(PROVIDED ENTRIES):
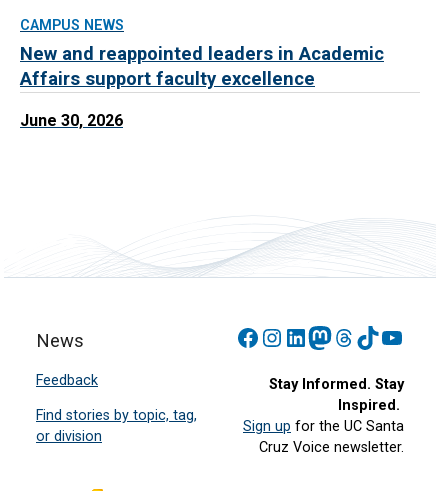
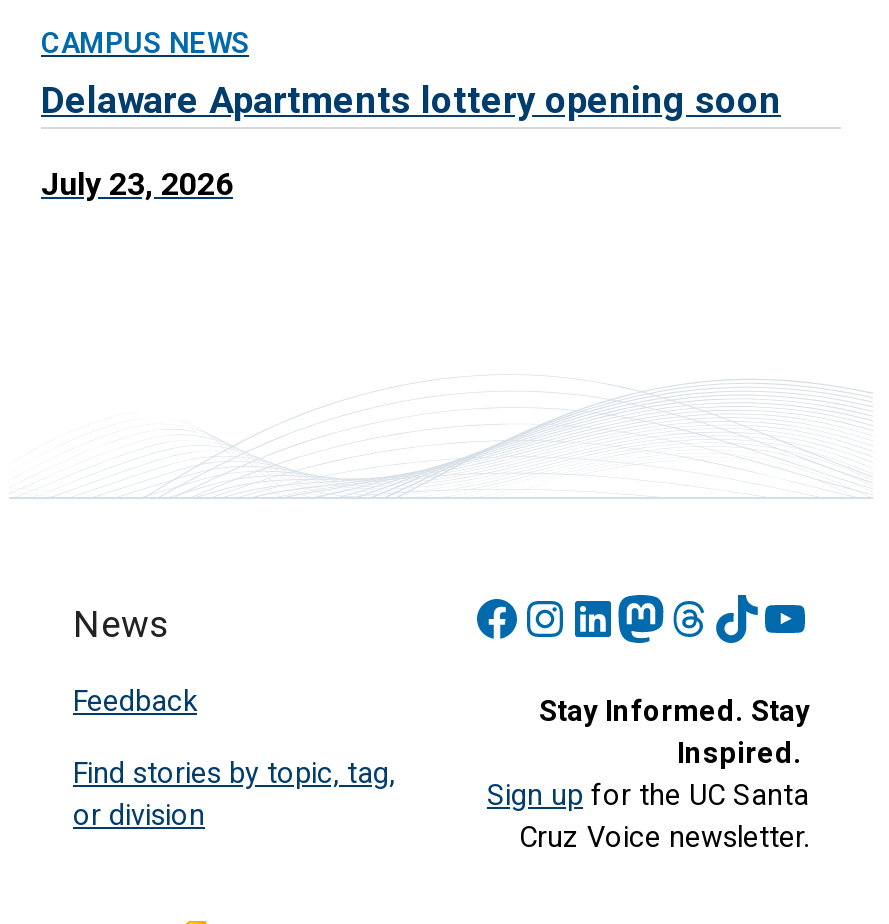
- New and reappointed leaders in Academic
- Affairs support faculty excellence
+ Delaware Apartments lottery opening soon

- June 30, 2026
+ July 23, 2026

(WHAT TO DO): Transcribe each entry exactly, pictures excluded.

(EXERCISE ANSWER):
- New and reappointed leaders in Academic
- Affairs support faculty excellence
+ Delaware Apartments lottery opening soon

- June 30, 2026
+ July 23, 2026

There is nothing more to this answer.